TASK DIRECTIONS:
What are the lines from the one containing "text: Clear ->" through the last line of the records below? Return them exactly, leaving out pictures.

Data records:
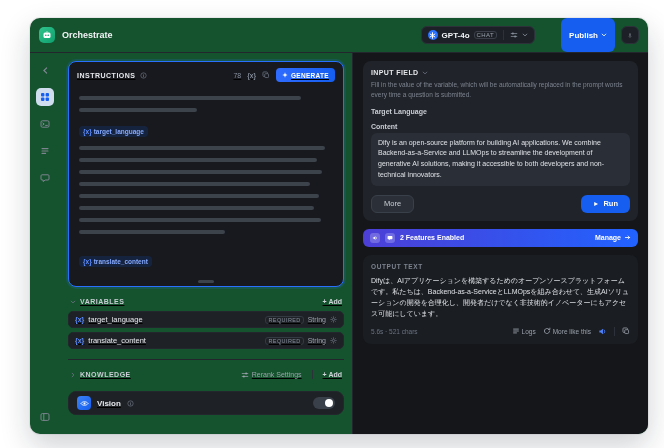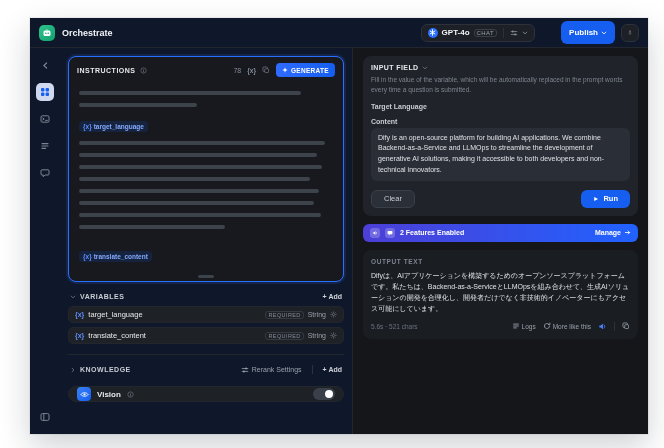"Orchestrate" .window { background: #0f172a -> #14532d; border-radius: 0 -> 10px }
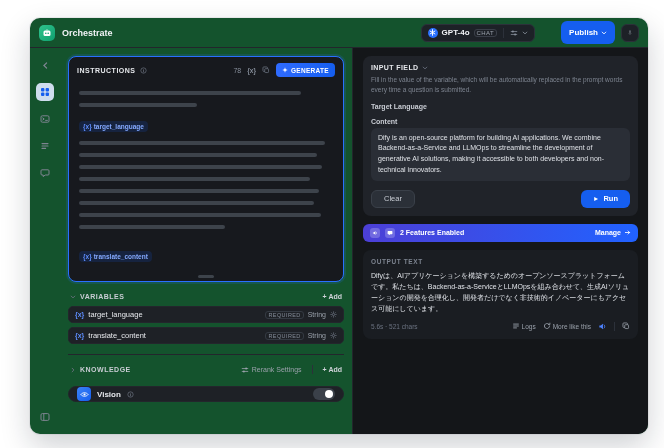"Publish" .publish-btn { height: 23px -> 34px }
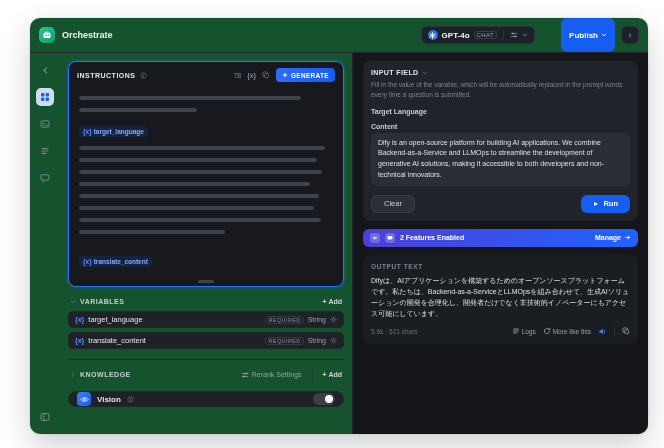"Clear" button.clear-btn { text: Clear -> More }
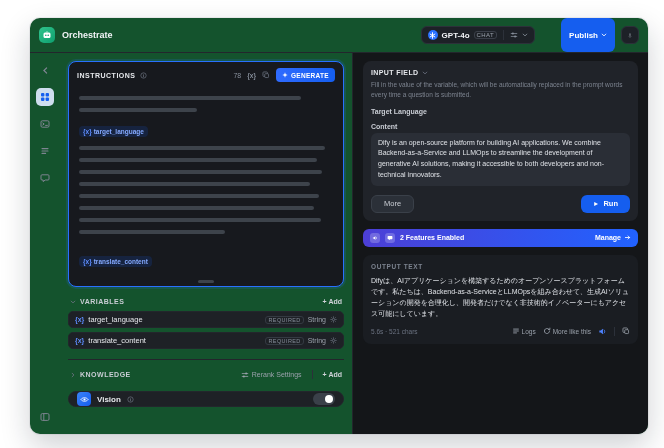"target_language" .left { text-decoration: none -> underline }
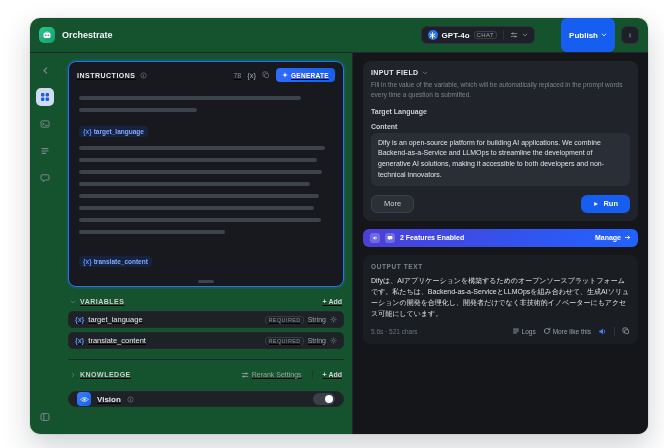"Vision" .vision-row { height: 16px -> 24px }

WRITTEN SOLUTION:
"Clear" button.clear-btn { text: Clear -> More }
"target_language" .left { text-decoration: none -> underline }
"Vision" .vision-row { height: 16px -> 24px }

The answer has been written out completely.